Il a également été confirmé que les surfaces enduites de peptide CD47 montrent une réduction drastique de l’attachement cellulaire transmis par le sang par rapport aux commandes de peptide modifiées et non modifiées brouillées. Les monocytes isolés des cellules de manteau buffy de rat ont été cultivés sur le métal nu et les feuilles d’acier inoxydable CD47-modifiées de peptide. Une atténuation de 58% de l’attachement aigu de monocyte, de leur conversion aux macrophages, et de la prolifération de macrophage a été observée sur les surfaces fonctionnalisées.

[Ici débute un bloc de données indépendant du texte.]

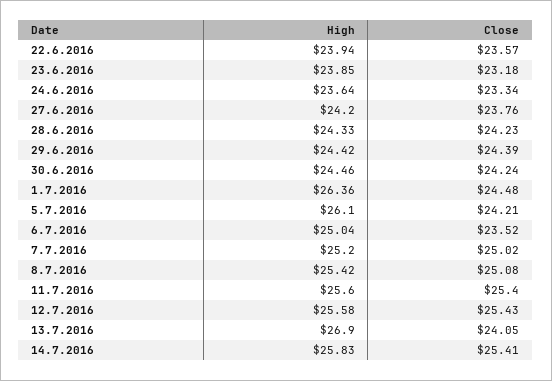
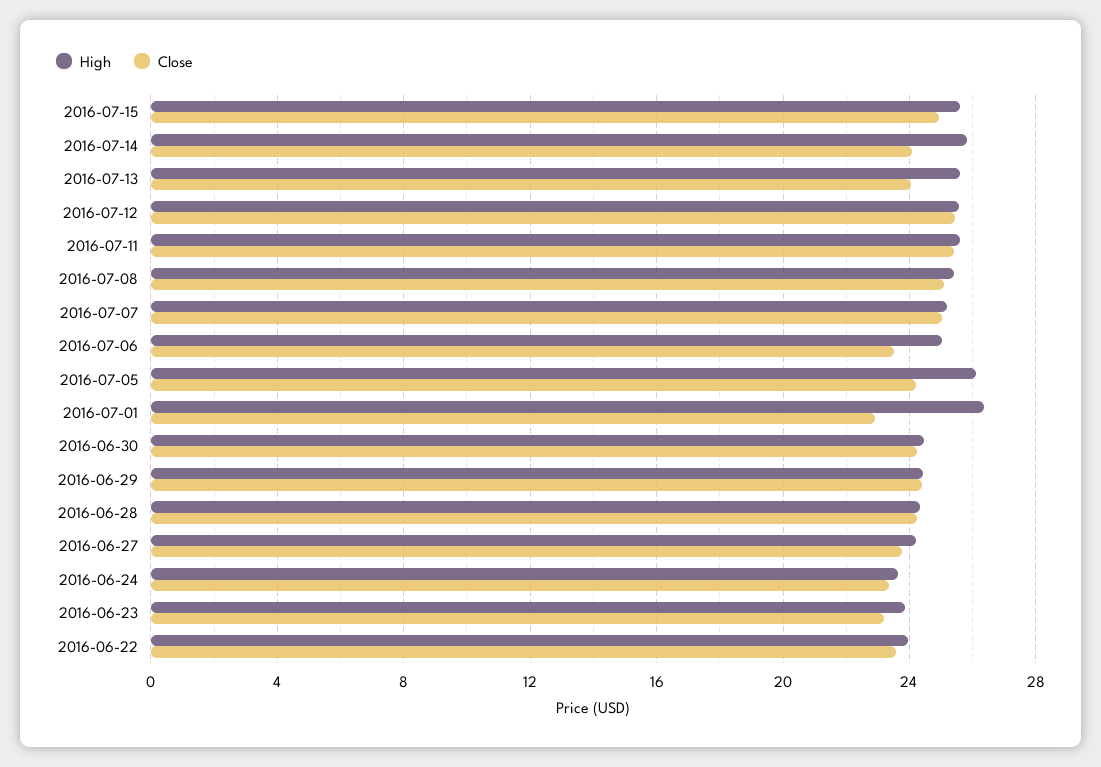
Close, 1.7.2016: 24.48 -> 23
High, 13.7.2016: 26.9 -> 25.5
Close, 14.7.2016: 25.41 -> 24
High, 2016-07-15: none -> 25.5
Close, 2016-07-15: none -> 25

Tout en essayant ce protocole, il est très important d’effectuer les étapes impliquant de l’eau dégazée ou des reagents à effectuer aussi rapidement que possible et de minimiser l’exposition à l’oxygène. Notre technologie module sélectivement l’interaction cellulaire avec les surfaces métalliques et un essai typique d’identification de type cellulaire, tel que RT-PCR, cytométrie d’écoulement, et immunofluorescence, sont compatibles avec cette technique. Lorsqu’elle est développée pour une gamme de peptide bioactif, cette technologie peut jouer un rôle déterminant dans l’augmentation de la biocompatibilité à l’interface des matériaux tissulaires.